Metropolitan Opera House
February 2, 1934 Matinee


LA TRAVIATA {196}
Giuseppe Verdi--Francesco Maria Piave

Violetta................Rosa Ponselle
Alfredo.................Tito Schipa
Germont.................John Charles Thomas [Debut]
Flora...................Elda Vettori
Gastone.................Giordano Paltrinieri
Baron Douphol...........Alfredo Gandolfi
Marquis D'Obigny........Millo Picco
Dr. Grenvil.............Paolo Ananian
Annina..................Philine Falco
Dance...................Rita De Leporte
Dance...................Giuseppe Bonfiglio
Dance...................Mildred Schneider

Conductor...............Tullio Serafin


Review of Howard Taubman in The New York Times

THOMAS TRIUMPHS IN HIS OPERA DEBUT

American Baritone Receives Ovation at Metropolitan 'La Traviata'

John Charles Thomas, the American baritone, became a member of the Metropolitan Opera Company yesterday afternoon in excellent standing. He is a distinguished addition. His singing left no doubt of this, and the capacity audience, which brought the Vassar College Scholarship Fund a profit of $4,500, proved by its cheers and applause that it held him in high esteem. The opera was "La Traviata," and Mr. Thomas's rôle was, of course, that of the elder Germont. Rosa Ponselle and Tito Schipa were in the other leading roles, and Tullio Serafin was the conductor. It was the annual benefit sponsored by the Vassar Club of New York.
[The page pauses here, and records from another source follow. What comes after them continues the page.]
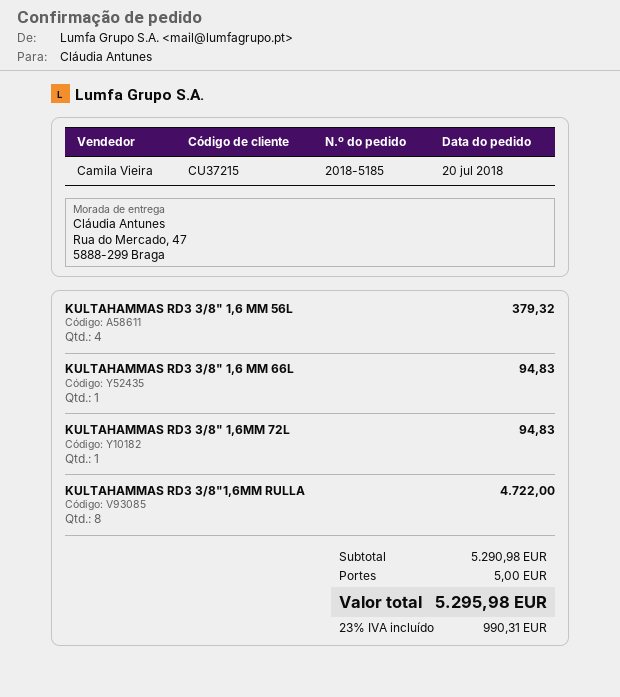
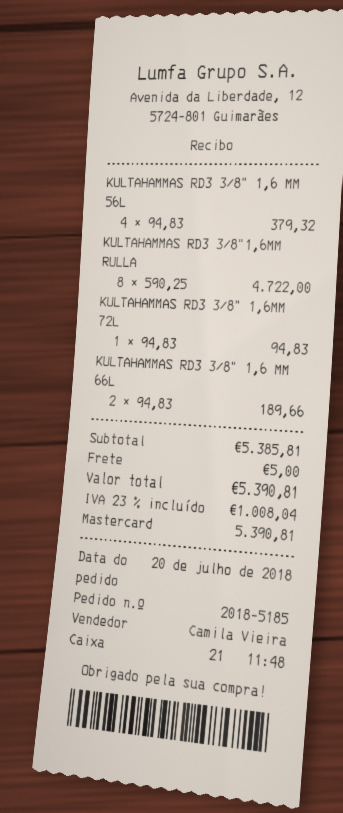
KULTAHAMMAS RD3 3/8" 1,6 MM 66L: 1 for 94.83 -> 2 for 189.66
subtotal: 5290.98 -> 5385.81
tax: 23% = 990.31 -> 23% = 1008.04
total: 5295.98 -> 5390.81

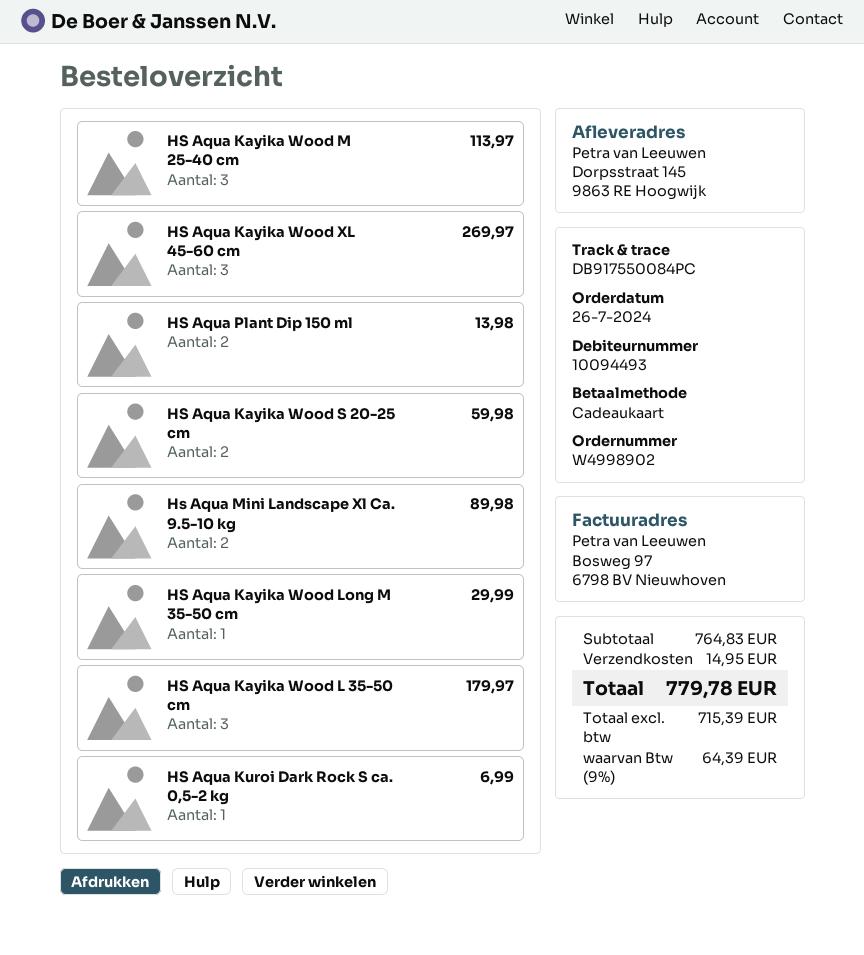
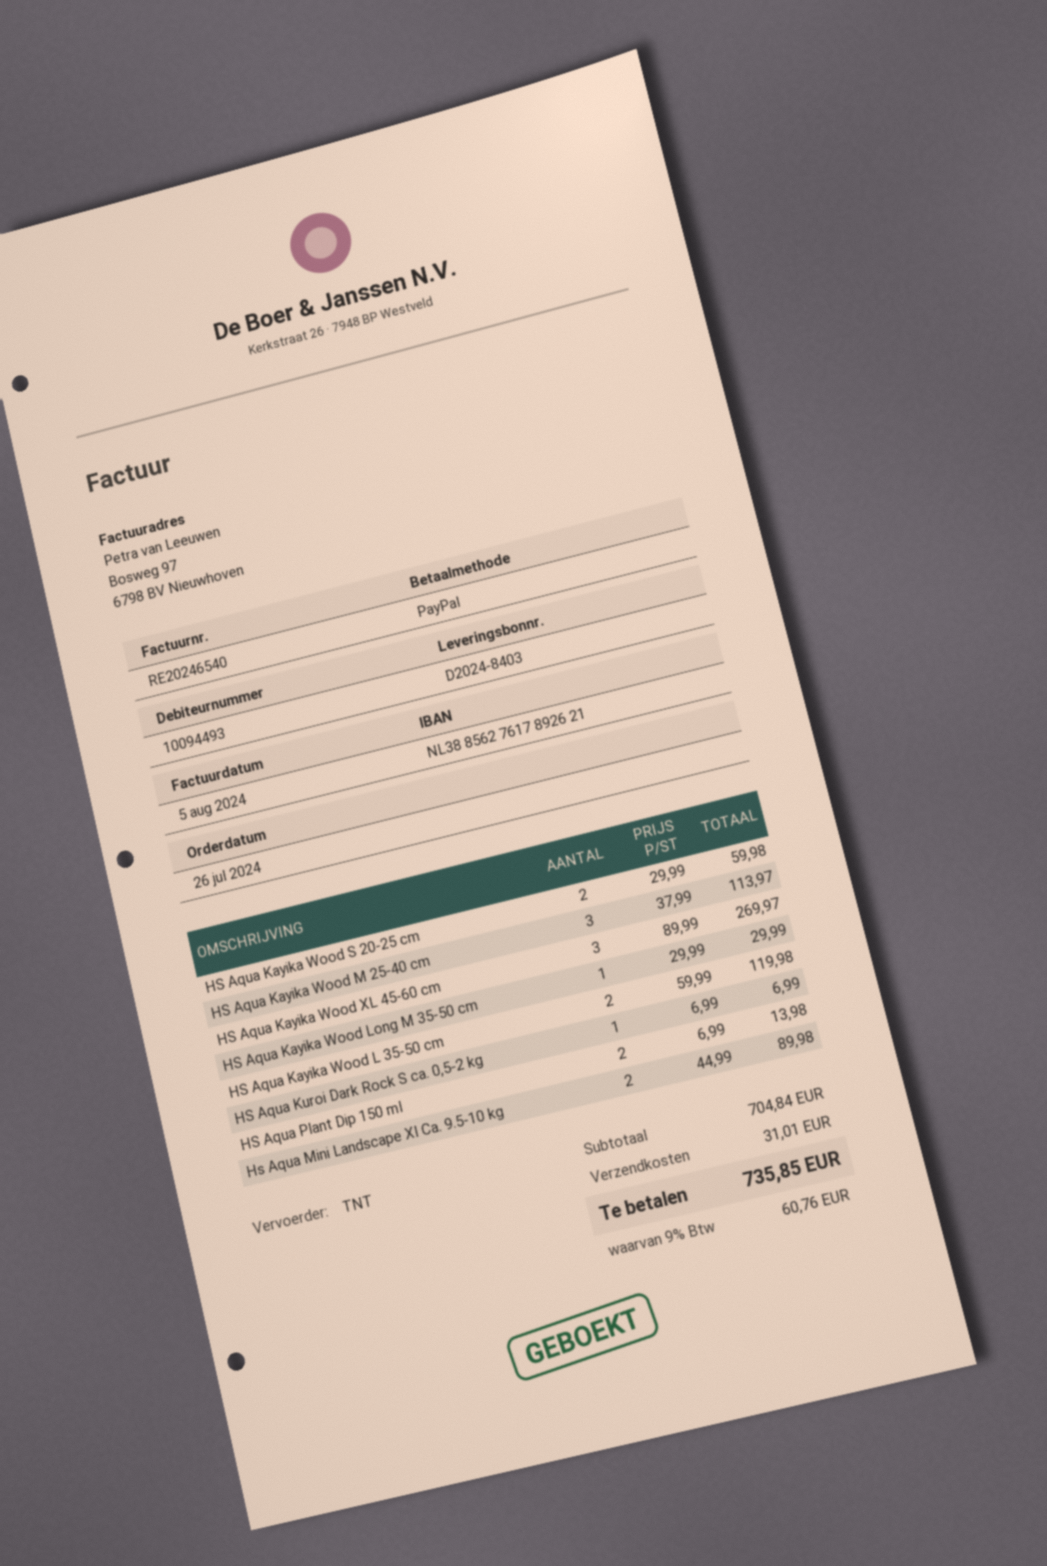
payment method: gift card -> PayPal
HS Aqua Kayika Wood L 35-50 cm: 3 for 179.97 -> 2 for 119.98
subtotal: 764.83 -> 704.84
shipping: 14.95 -> 31.01
tax: 9% = 64.39 -> 9% = 60.76
total: 779.78 -> 735.85

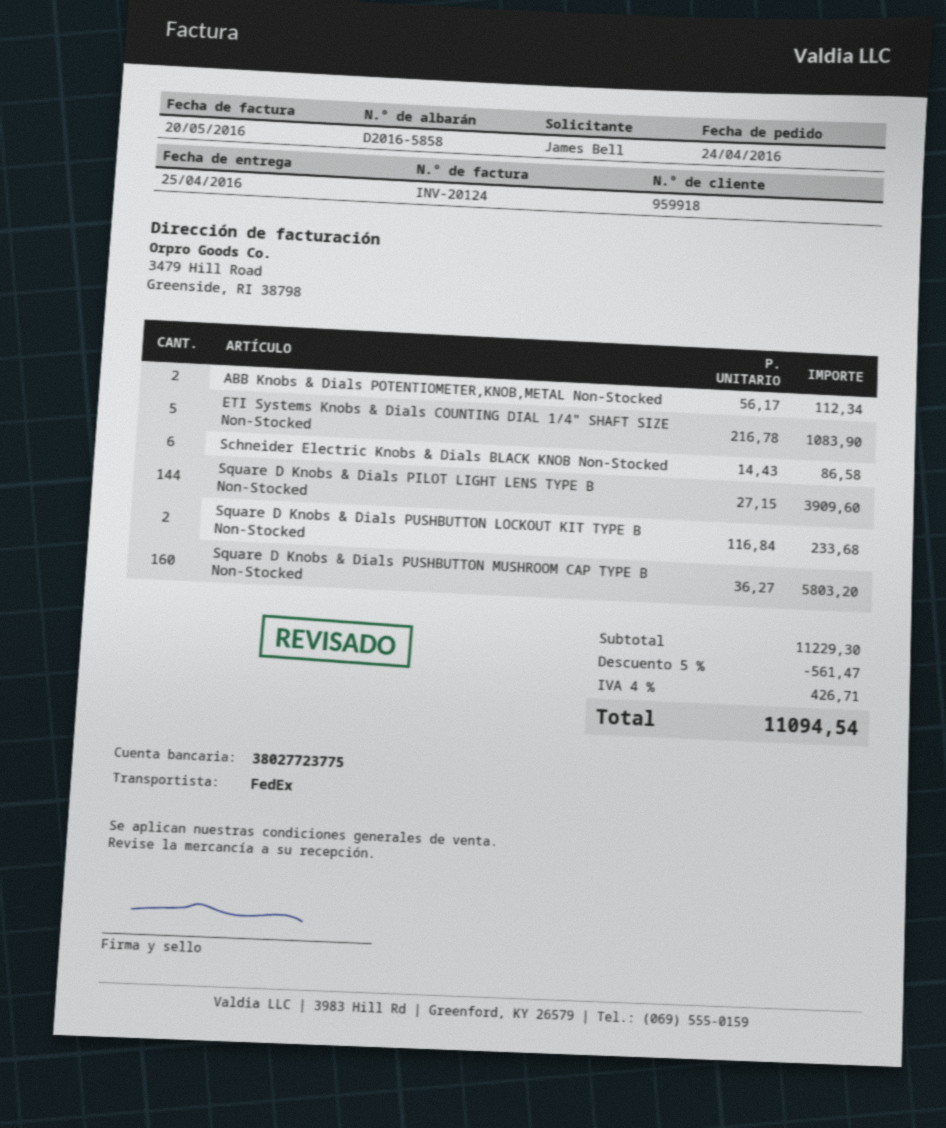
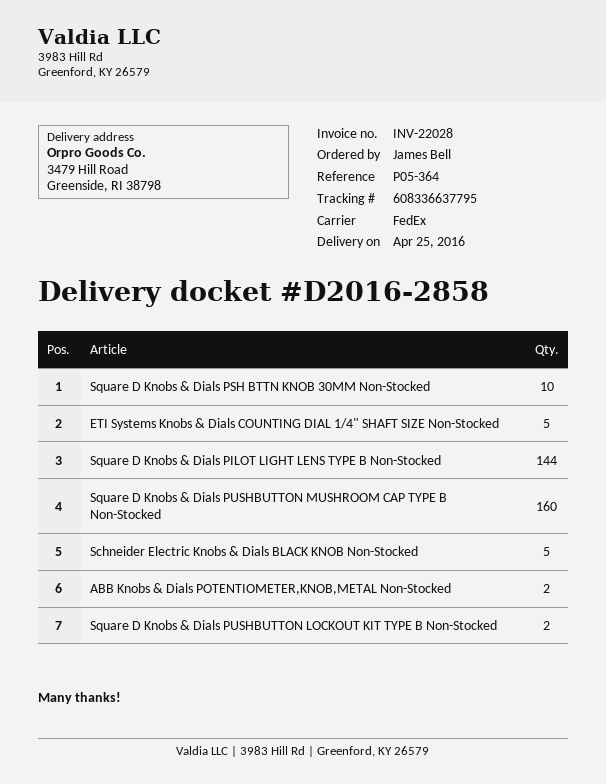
delivery note number: D2016-5858 -> D2016-2858
invoice number: INV-20124 -> INV-22028
Schneider Electric Knobs & Dials BLACK KNOB Non-Stocked: 6 -> 5
Square D Knobs & Dials PSH BTTN KNOB 30MM Non-Stocked: none -> 10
Mr. Thomas is thoroughly familiar to New York as a concert artist. It is not news to say that he sang with richness of tone, fine musicianship, intelligence and poise. These qualities were present yesterday. The questions were: How would the voice carry in the Metropolitan Opera House over an orchestra and what would be his capacities as an actor? Within the frame of "Traviata," Mr. Thomas came off with great credit on both points. The voice was big, resonant, beautifully rounded; only once or twice did an orchestral tutti cause him to force the tone, and that may have been due In part to slight nervousness. As for capturing the quality of the character, the baritone was eminently successful. He was a striking figure on the stage, warm, compassionate and dignified in action.
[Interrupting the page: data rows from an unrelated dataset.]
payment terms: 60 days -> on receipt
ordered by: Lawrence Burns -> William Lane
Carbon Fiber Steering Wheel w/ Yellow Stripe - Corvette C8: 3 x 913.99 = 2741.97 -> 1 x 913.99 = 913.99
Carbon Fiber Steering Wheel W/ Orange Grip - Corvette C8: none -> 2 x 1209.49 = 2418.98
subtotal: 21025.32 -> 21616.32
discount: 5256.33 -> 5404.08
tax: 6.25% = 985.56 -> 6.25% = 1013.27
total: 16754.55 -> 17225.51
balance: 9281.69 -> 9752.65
Of course, severer tests will come later on. "Traviata" is a singer's opera, at least for the baritone. The air, "Pura siccone un angelo," and the "Di Provenza il mar" are irresistible material; Verdi knew how to turn a tune. Mr. Thomas sang this familiar music with opulent color and a fine-spun legato, and he joined Miss Ponselle in a touching treatment of the second act duet.
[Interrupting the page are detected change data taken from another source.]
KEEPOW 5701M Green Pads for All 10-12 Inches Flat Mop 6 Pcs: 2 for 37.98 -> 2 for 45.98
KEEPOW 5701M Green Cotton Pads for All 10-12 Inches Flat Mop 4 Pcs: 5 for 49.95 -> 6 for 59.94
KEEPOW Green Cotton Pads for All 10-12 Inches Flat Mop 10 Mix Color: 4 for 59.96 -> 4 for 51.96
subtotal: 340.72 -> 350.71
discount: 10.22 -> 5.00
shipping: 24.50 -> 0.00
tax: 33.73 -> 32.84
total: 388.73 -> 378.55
When Mr. Thomas made his first entrance there was a prolonged outburst of applause. Several times during the second act and at the end he was the recipient of as much acclaim as any newcomer at the Metropolitan in a long time. His forthcoming appearances should be decidedly interesting: they should provide more evidence on his measure as an opera singer. One thing is indubitable: Mr. Thomas is a vocal artist.